Social Care and COVID-19: Kathryn Smith

Featured article - 09 April 2020
By Kathryn Smith, Chief Operating Officer at Alzheimers Society and incoming SCIE Chief Executive

Kathryn Smith, new Chief Executive of SCIE

I first entered a care home when I was just short of 13 years old, as a care assistant in a fairly small home for women. It’s not legal for a 13 year old to do this kind of work any more, The Care Standards Act 2000 saw to this, and for this and many other reasons we may think standards of care have improved in the last 30 years. In some respects they have, and we should rightly be proud of the difference this will have made to people’s experience of living in care homes. However in other respects, the very care and support that is so essential is no longer available. For example, we used to do shopping for people living in the community that couldn’t get out and about, and people could get either home care or into a care home if they needed one. Due to decades of governmental cuts to social care budgets, for many, access to the right support to stay at home, or a good quality care home, is now not available.

A social care crisis

Social care was already in crisis - COVID-19 is now showing the devastation that years of underfunding and lack of a clear strategy have caused. We must not forget that the NHS is entirely reliant on a well-functioning social care sector to ensure that only those that really need health care are admitted to hospital.

Indeed, the success of the NHS Long Term Plan is predicated on solving social care, as Simon Stevens has recognised. We will not reduce the ‘revolving door’ situation, inappropriate admissions, poor discharges or an overburdened NHS, not to mention an impact on the wellbeing and mental health of informal carers, without the right investment in social care.

Unfortunately, the response to COVID-19, however unintentional, has once again shown social care for the poor relation that it is. It is entirely accepted that this situation is unprecedented, people are doing their best and everyone is learning as we go along. While the NHS must take priority, neglecting social care’s key role cannot happen or the Government will let down some of its most vulnerable people.

A worrying time for the sector

In just the last week, I have spoken to a care assistant who has been off work due to illness and is now scared to go back to work as she is worried she might bring the coronavirus back to her children. She knows that at least half of the residents in her care home are showing symptoms - this while feeling under immense pressure to return as she recognises how much she is needed right now. I have spoken to a care home manager who could not get the Personal Protective Equipment (PPE) they needed for the home and so have had to borrow goggles from a secondary school. I have seen a home care assistant crying on social media as they were unable to do the shopping they had promised for one client due to not being recognised as a key worker. I have had a children’s social work team manager sat at home in tears by the end of the day as she is still trying to manage the most incredible caseload, in difficult circumstances, with her own toddler demanding her attention simultaneously. Most frighteningly, I have had a care home manager express her horror and upset at the possibility that she could be asked to provide blanket Do Not Resuscitate (DNAR) orders to all of her residents.

These are the very people that, alongside the NHS, are keeping services going and people alive just now. The coronavirus has and will hit the elderly and vulnerable the hardest, as we are seeing clearly with reports of 13 people dying in a care home in Glasgow, and then today reports that 15 people have died at a care home in Luton, and yet the vital support to these people is not there.
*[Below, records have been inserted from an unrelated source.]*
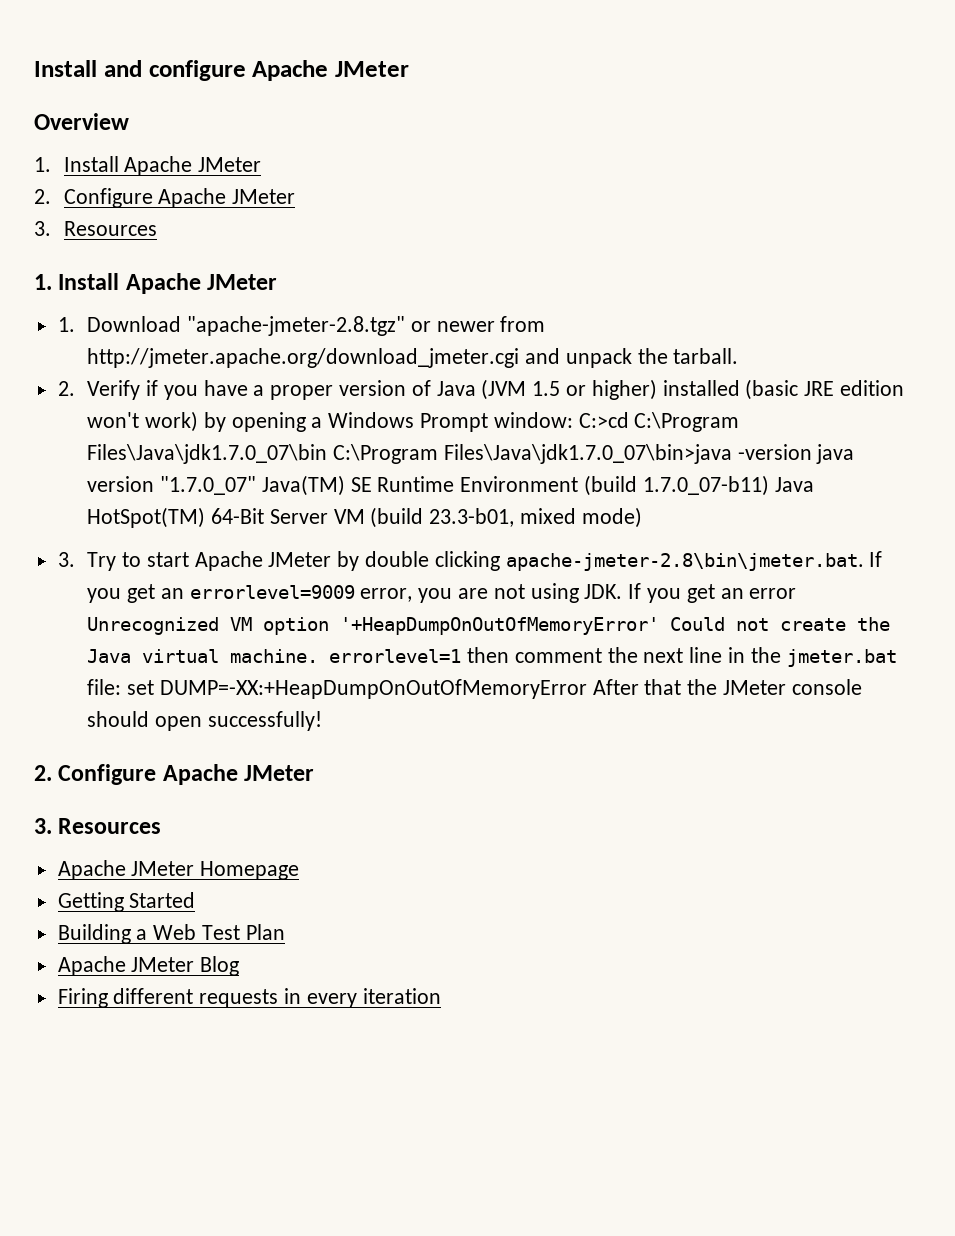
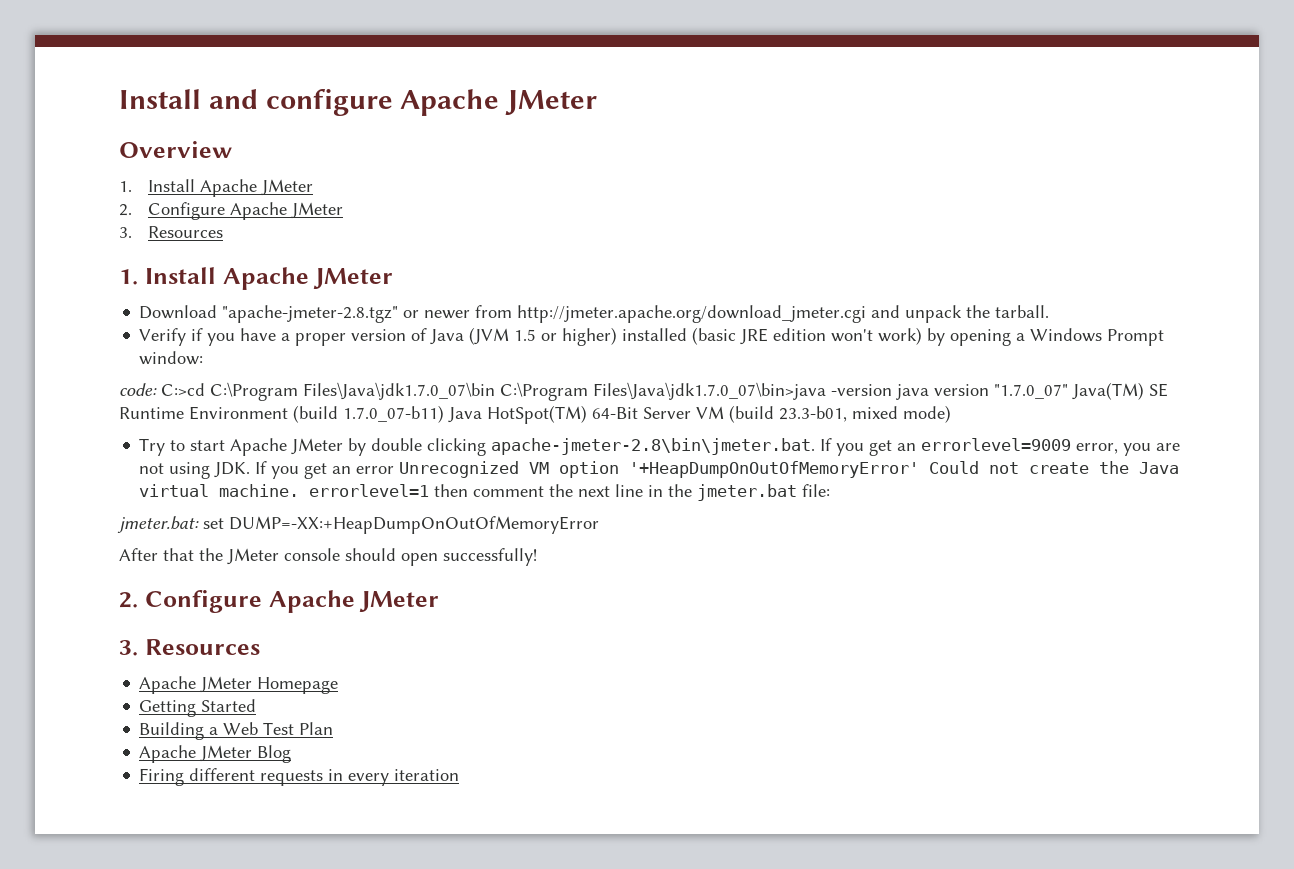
[57,317,75,332] 1. -> (394, 278) none
[57,381,75,396] 2. -> (1050, 311) none
(573, 420) none -> [119,383,157,396] // code:
[57,552,75,567] 3. -> (951, 414) none
(122, 687) none -> [117,516,199,533] // jmeter.bat:
(587, 689) none -> (599, 525) //

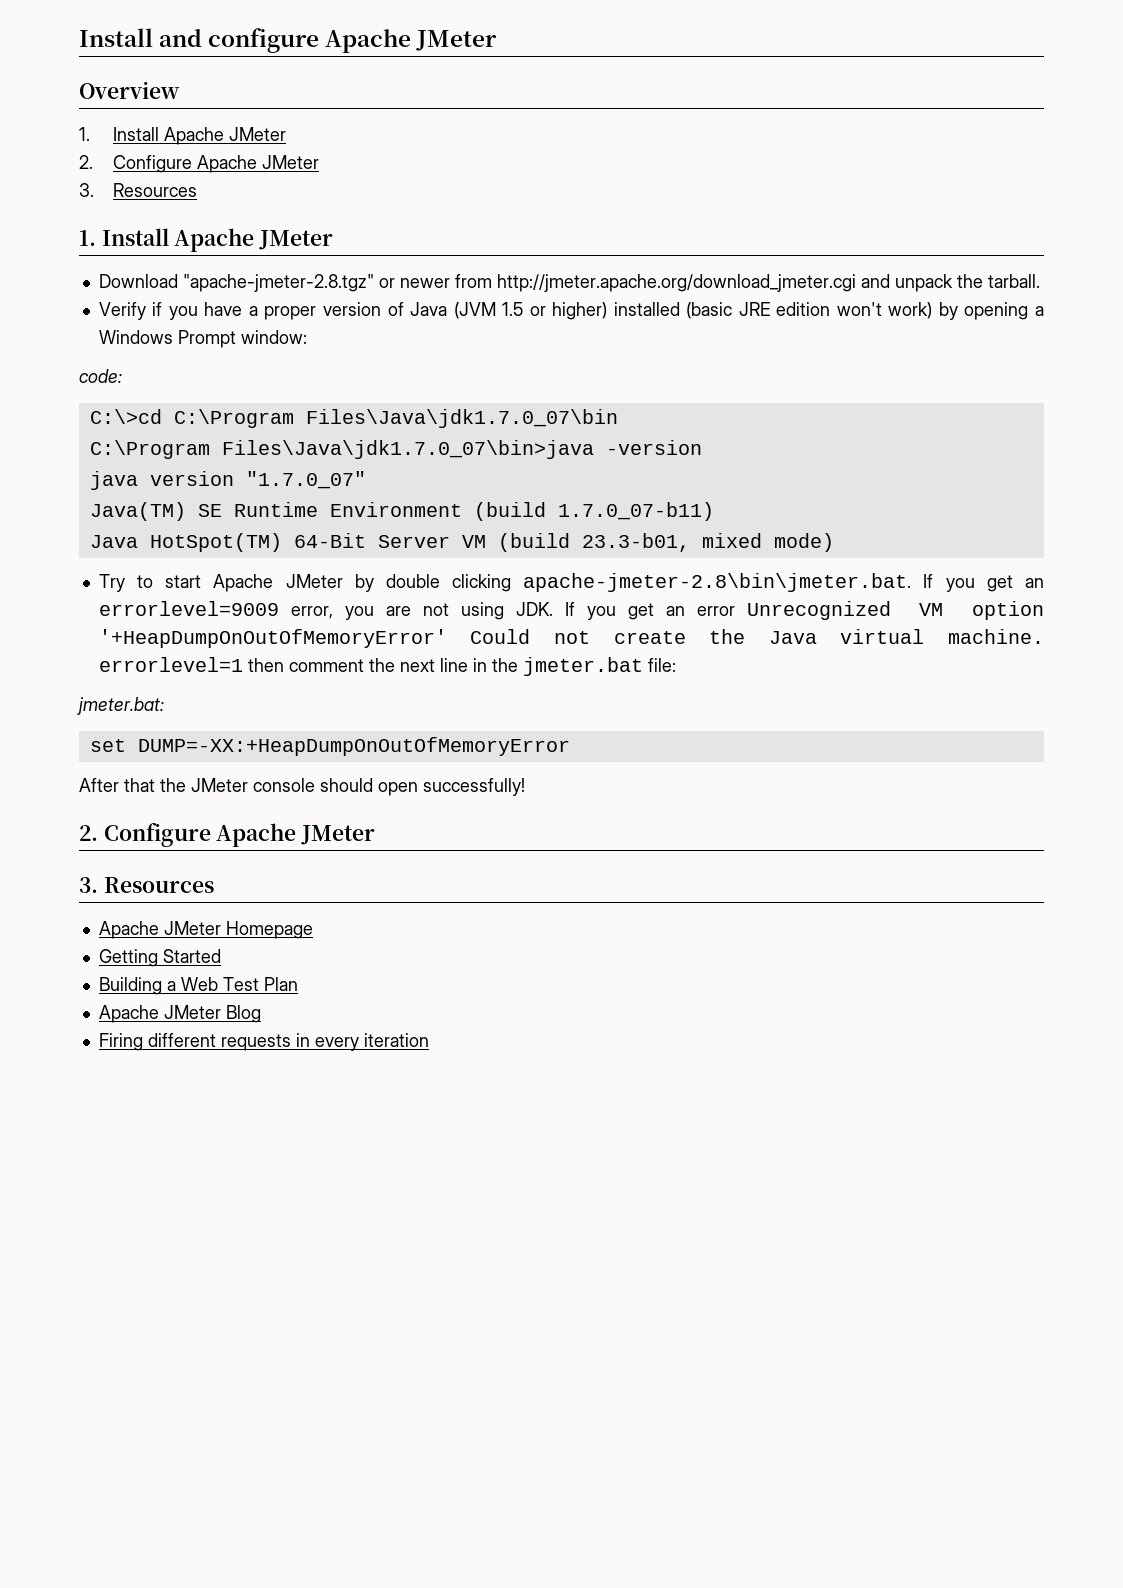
[161,383,205,396] C:>cd -> [89,409,162,424] // C:\>cd
(495, 391) none -> (618, 418) //
(892, 390) none -> (702, 447) //
(1068, 391) none -> (366, 480) //
(444, 414) none -> (714, 511) //
(199, 524) none -> (164, 706) //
Ensuring equal access to care and protection

The government must make sure that all care staff have access to appropriate PPE equipment in the quantity that it is required and they must make sure that people are tested before leaving hospital, and that testing is available in care homes and to care staff.

Finally, when we reach a position where we think it is reasonable to issue blanket requests for DNARs, with no account of a person’s own circumstances or wishes, or we are telling care homes that their residents won’t be admitted to hospital if they need medical support, we have definitely gone back more than 30 years. Everybody deserves equal access to care, treatment and support; we cannot let the Coronavirus cause us to forget that.